Reminder, with the existence of CAMM2 RAM module, it's literally possible for end-users to add their own VRAM and nobody is stopping any GPU makers to make it a reality.
Sure, the Read-Write-Delete speed is slower than normal soldered VRAM. But it's still faster than calling it from Motherboard's RAM.
i dont think thats how it works. if it was so simple we could have already fitted a sodimm slot to a gpu, or a full size slot with how big these 4-5 slot cards are now. gddr is not the same as ddr, and runs faster because it is soldered.
Is DLSS sharing the hardware and that's why it lowers performance? Would be interesting to see results from a more complex scene.
It looks that way. I am interested to see how it performs on Blackwell. I will be testing that soon, hopefully.

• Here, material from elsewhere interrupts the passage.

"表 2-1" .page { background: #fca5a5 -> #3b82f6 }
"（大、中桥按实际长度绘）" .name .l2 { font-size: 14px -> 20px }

Yes, it's likely making use of the Tensor cores, so now the bottleneck is being shifted from raster performance to AI accelerator performance. Utterly ridiculous, and all to save adding an extra $20-50 of VRAM to cards just so they can maintain their eroding stranglehold on AI. Nvidia needs to move away from their expensive monolithic dies (Blackwell is not a "true" chiplet architecture, it's two monolithic dies strapped together) or otherwise they might be in for a rude awakening once Zluda gets back up off the ground. Seriously heartbreaking that AMD cancelled big UDNA this generation because from the performance leaks of the 9070XT, it appears like it would have been a fairly fierce competitor.
so, less ram requirement for a card that isnt short on VRAM
but you lose tons of FPS because you need to share the rest of the AI cores....

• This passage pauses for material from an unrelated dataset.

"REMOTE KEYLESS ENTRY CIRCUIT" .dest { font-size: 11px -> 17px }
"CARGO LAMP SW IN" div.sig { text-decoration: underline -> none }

I think this tech might be more beneficial to low VRAM cards...
Memory bandwidth can often be a bottleneck, so it wouldn’t only be about saving vram allocation. I’m guessing you’d only save bandwidth on the sample mode though.
So, whats the benefit? Can we play games with high vram requirements on low vram cards?

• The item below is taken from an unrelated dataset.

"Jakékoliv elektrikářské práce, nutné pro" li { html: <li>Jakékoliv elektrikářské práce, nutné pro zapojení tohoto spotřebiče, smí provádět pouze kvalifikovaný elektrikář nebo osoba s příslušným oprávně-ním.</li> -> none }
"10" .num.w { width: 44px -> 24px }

How did you change the resolution?
Very interesting. Do you think it is enough to have int8 and fp8 hardware to be able to support such tech then. Or does Nvidia have some other special hardware sauce to make it possible. I am obviously asking if this is generalized enough, so that is can and will get implemented in future vulkan and directx from more hardware vendors.
Keep in mind that typically your frame time will be much higher, so this overhead would be comparatively much smaller for something like 60 fps.
But also typically you have much more than just 90MB of textures in a game. The more neural textures you have, more time the GPU needs to decompress them.
watch nvidia use this to justify 8gb on a 400 euro GPU. The way was paved by apple with the '8gb on mac is the same as 16gb on pc' scam
This is dogshit, the "reference materials" could be reduced to 50-60mb with minimal quality loss without losing any performance, this is just another lazy optimization ai trick that will make games look even worse.